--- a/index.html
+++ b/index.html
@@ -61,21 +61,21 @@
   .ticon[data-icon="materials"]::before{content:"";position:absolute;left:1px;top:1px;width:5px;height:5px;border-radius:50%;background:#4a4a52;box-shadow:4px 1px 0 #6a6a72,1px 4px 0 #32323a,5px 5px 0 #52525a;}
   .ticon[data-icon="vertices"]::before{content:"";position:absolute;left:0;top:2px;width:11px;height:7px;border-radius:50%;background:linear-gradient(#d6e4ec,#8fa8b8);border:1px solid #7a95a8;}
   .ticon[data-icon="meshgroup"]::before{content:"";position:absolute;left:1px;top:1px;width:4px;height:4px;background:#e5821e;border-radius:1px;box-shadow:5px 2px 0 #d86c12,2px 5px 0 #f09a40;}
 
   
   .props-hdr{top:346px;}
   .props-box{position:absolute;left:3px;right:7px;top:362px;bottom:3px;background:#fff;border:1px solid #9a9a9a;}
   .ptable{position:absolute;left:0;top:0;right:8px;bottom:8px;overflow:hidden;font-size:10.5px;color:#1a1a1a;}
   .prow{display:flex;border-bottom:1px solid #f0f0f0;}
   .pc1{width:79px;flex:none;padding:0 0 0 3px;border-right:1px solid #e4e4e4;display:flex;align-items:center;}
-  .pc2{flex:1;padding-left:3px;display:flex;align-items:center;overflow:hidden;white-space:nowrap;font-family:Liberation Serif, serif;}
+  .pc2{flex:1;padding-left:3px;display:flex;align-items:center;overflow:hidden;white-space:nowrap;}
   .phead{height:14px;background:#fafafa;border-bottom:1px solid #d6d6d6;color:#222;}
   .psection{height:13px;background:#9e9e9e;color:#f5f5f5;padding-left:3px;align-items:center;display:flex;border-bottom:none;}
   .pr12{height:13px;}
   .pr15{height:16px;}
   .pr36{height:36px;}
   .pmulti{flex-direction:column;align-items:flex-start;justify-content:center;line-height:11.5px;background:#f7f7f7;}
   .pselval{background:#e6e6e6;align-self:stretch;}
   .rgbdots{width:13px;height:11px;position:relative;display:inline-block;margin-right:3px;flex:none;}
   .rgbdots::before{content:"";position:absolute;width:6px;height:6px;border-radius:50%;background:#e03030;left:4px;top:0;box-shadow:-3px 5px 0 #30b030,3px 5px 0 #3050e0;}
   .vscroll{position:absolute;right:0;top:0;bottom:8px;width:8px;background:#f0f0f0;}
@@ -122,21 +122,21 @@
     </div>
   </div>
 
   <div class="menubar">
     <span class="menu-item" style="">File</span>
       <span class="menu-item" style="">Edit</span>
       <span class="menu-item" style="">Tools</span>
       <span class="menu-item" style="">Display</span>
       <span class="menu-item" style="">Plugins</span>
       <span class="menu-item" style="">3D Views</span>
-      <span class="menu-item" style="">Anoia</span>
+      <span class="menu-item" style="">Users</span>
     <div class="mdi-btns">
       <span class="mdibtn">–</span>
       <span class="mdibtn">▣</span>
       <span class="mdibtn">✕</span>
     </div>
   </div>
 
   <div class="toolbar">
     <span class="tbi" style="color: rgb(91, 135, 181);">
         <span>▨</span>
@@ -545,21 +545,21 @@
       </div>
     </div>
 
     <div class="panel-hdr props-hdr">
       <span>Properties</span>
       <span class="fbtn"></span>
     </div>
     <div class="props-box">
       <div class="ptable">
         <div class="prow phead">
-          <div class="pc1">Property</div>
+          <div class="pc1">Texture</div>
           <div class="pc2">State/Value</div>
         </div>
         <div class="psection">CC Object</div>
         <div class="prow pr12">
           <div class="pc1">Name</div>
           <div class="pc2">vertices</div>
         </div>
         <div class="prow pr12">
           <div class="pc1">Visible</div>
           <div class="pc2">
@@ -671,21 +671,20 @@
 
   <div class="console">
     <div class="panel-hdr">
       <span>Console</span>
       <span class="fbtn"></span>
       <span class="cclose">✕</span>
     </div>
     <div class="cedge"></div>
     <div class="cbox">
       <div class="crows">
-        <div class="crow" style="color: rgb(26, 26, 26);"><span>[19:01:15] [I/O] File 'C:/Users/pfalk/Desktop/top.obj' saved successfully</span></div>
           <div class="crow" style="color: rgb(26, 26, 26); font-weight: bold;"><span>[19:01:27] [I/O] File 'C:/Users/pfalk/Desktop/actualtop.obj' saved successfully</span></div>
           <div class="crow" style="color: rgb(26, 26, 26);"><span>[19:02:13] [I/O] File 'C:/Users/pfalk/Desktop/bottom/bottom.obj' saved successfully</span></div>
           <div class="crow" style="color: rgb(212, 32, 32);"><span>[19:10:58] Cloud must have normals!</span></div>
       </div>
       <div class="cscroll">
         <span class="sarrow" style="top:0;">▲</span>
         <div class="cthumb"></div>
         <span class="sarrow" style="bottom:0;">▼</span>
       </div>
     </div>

+-------+

- **Activity**
Pick out every line of the listing containing the word "sarrow", and show those lines.

- **Result**
         <span class="sarrow" style="top:0;">▲</span>
         <span class="sarrow" style="bottom:0;">▼</span>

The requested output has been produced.